Compiled with CUDA 3000.
             --------CUFFT-------  ---This prototype---  ---two way---
   N   Batch Gflop/s  GB/s  error  Gflop/s  GB/s  error  Gflop/s error
   8 1048576    0.5    0.5   1.8      6.9    7.3   1.6      6.9   2.1
  16  524288    1.0    0.8   2.2      7.0    5.6   1.5      7.1   1.9
  64  131072    5.8    3.1   1.7     10.3    5.5   2.4     10.3   3.0
 256   32768    8.6    3.4   1.7      9.5    3.8   1.9      9.4   2.9
 512   16384   13.2    4.7   2.1     12.5    4.4   2.5     12.4   3.7
1024    8192    9.5    3.0   2.3     10.6    3.4   2.4     10.6   3.9
2048    4096    8.6    2.5   2.6      8.8    2.6   3.0      8.9   4.5
4096    2048    7.4    2.0   2.2     10.1    2.7   3.3     10.2   4.9
8192    1024    9.1    2.3   2.8      9.6    2.4   3.4      9.5   5.2

Errors are supposed to be of order of 1 (ULPs).

elapsed time=249 seconds
23:34:15.909
gmsc_fft ended
-------------------------------------------------
MS-Compiler with CUDA3000 need for the same job  ~4 much more times.
heinz
« Last Edit: 05 Sep 2010, 06:32:11 pm by _heinz »

Offline Jason G

  • Construction Fraggle
  • Knight who says 'Ni!'
  • *****
  • Posts: 8980
Re: optimized sources
« Reply #601 on: 05 Sep 2010, 06:48:10 pm »
Hi Heinz,

Numbers come out different when you change to the same data set size that Multibeam apps use ( 1*1024*1024 complex data points).
CUFFT is not very fast at the small sizes for that small amount of data.  It gets better relatively as the FFT size goes up.  I haven't optimised these custom ones (So they remain ~G80 GPU arranged), but did change the results to give in-otder output.  Didn't need two-way, so made forward & inverse transforms instead.

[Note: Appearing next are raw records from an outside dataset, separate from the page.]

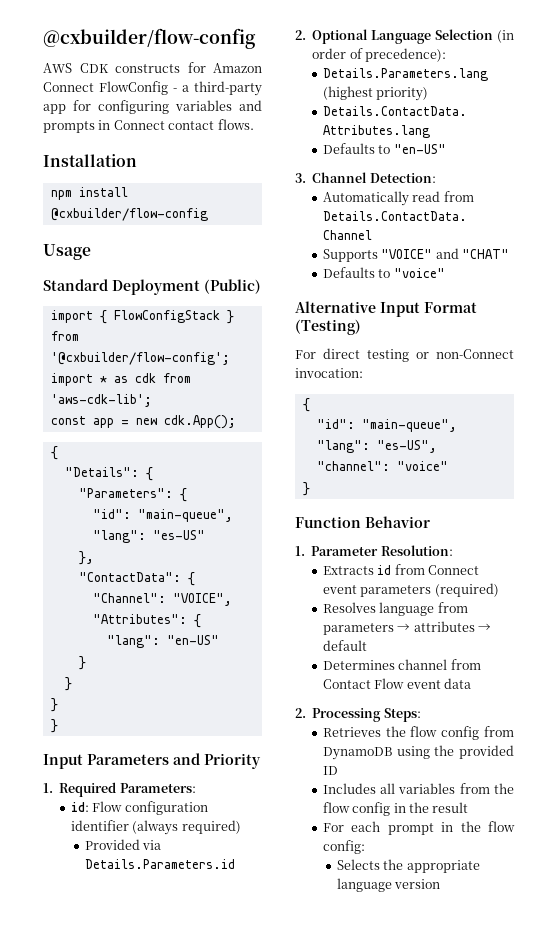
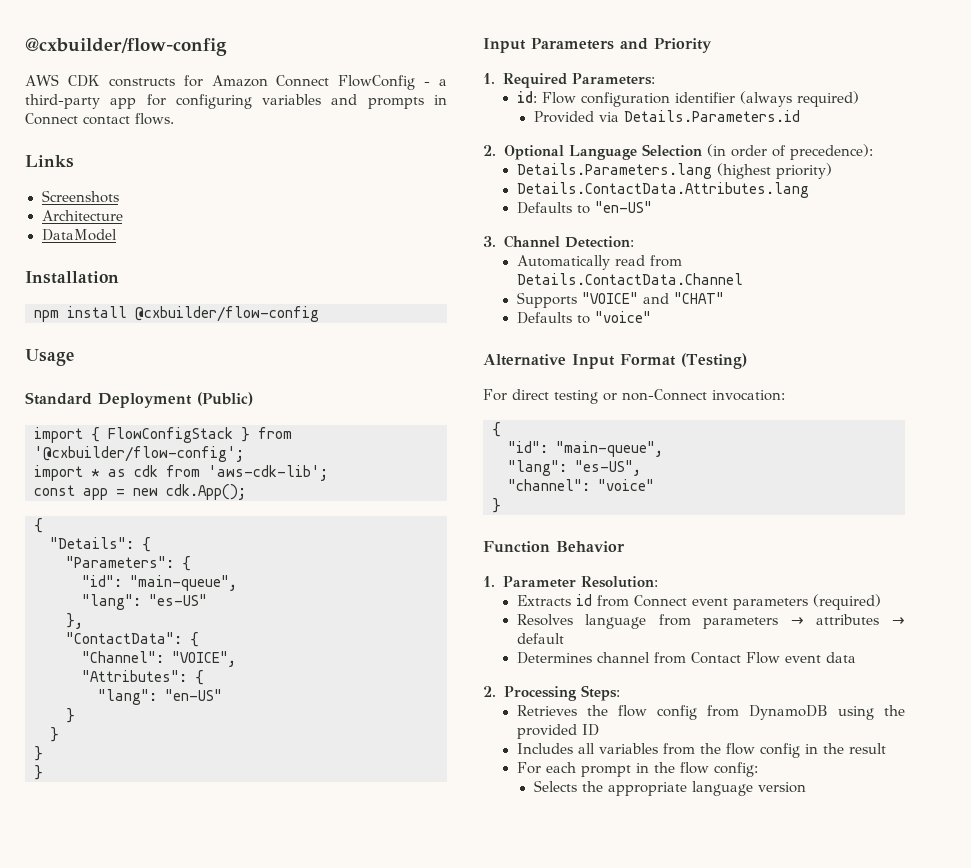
+ Links
+ Screenshots
+ Architecture
+ DataModel

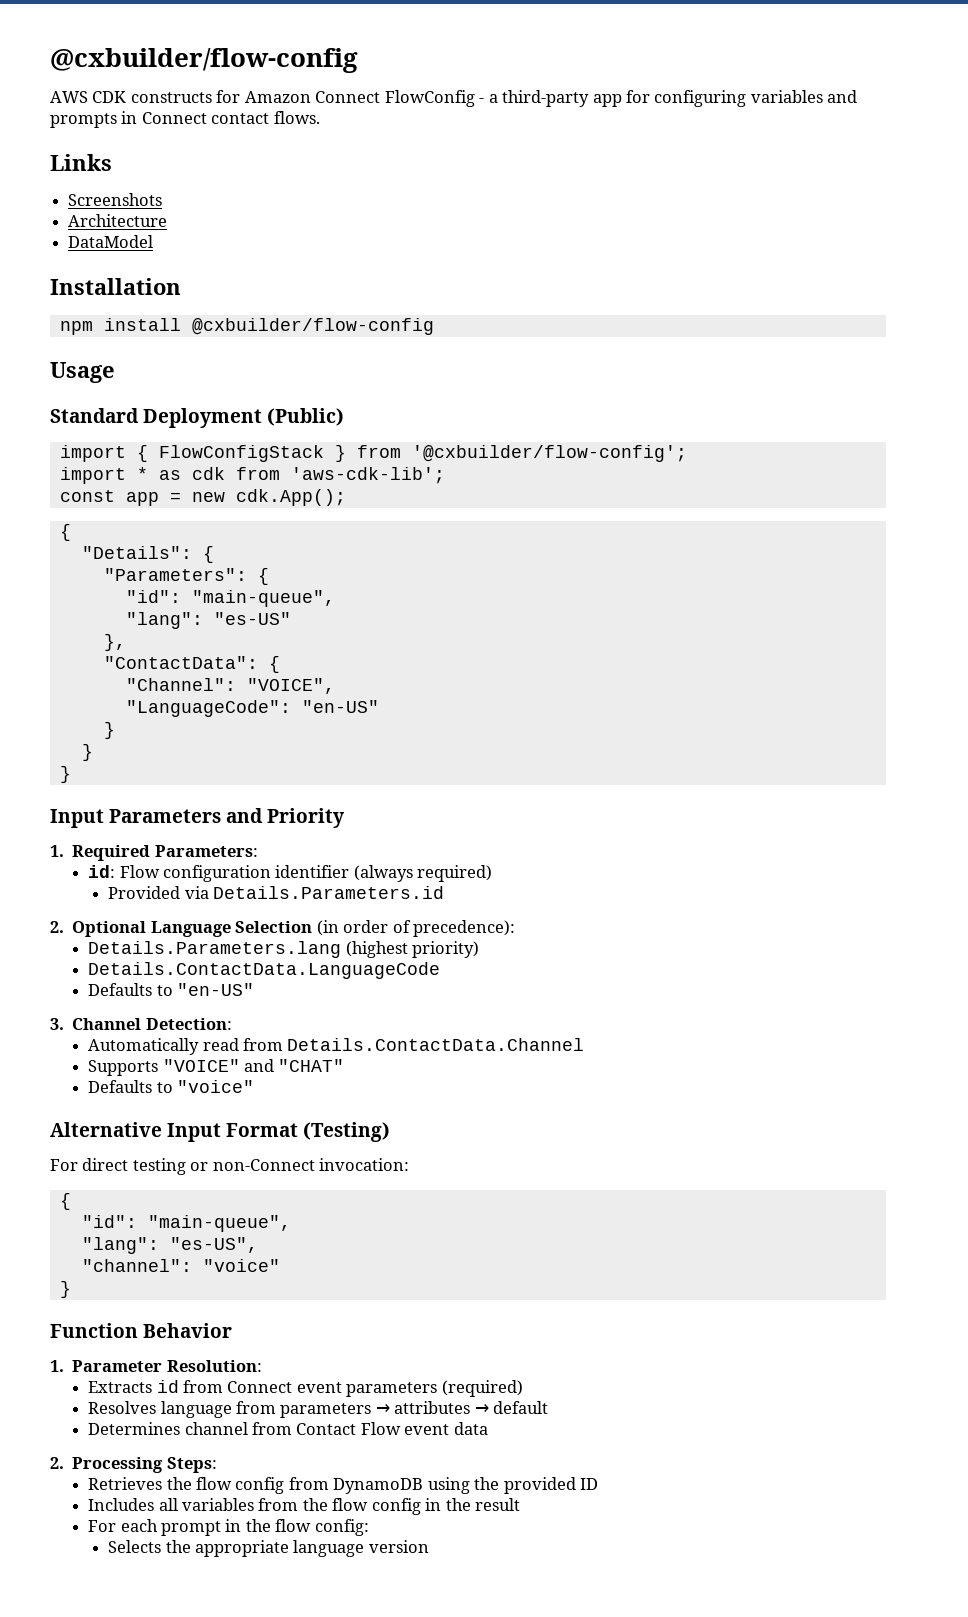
- "Attributes": {
- "lang": "en-US"
+ "LanguageCode": "en-US"
- }
- Details.ContactData.Attributes.lang
+ Details.ContactData.LanguageCode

You can see CUFFT goes pretty slowly when doing many small transforms on our smaller dataset.

Device: GeForce GTX 480, 810 MHz clock, 1503 MB memory.
Compiled with CUDA 3000.
             --------CUFFT-------  ---FFT--------------  ---IFFT------
   N   Batch Gflop/s  GB/s  error  Gflop/s  GB/s  error  Gflop/s error
   8  131072    7.1    7.6   1.4    140.0  149.4   1.1    140.5   1.1
  16   65536   16.1   12.9   1.7    183.1  146.5   1.0    183.7   1.0
  64   16384  259.2  138.2   1.4    280.0  149.4   1.4    279.7   1.4
 256    4096  352.2  140.9   1.4    352.8  141.1   1.5    352.0   1.5
 512    2048  413.3  146.9   1.8    411.8  146.4   1.8    412.2   1.8

Errors are supposed to be of order of 1 (ULPs).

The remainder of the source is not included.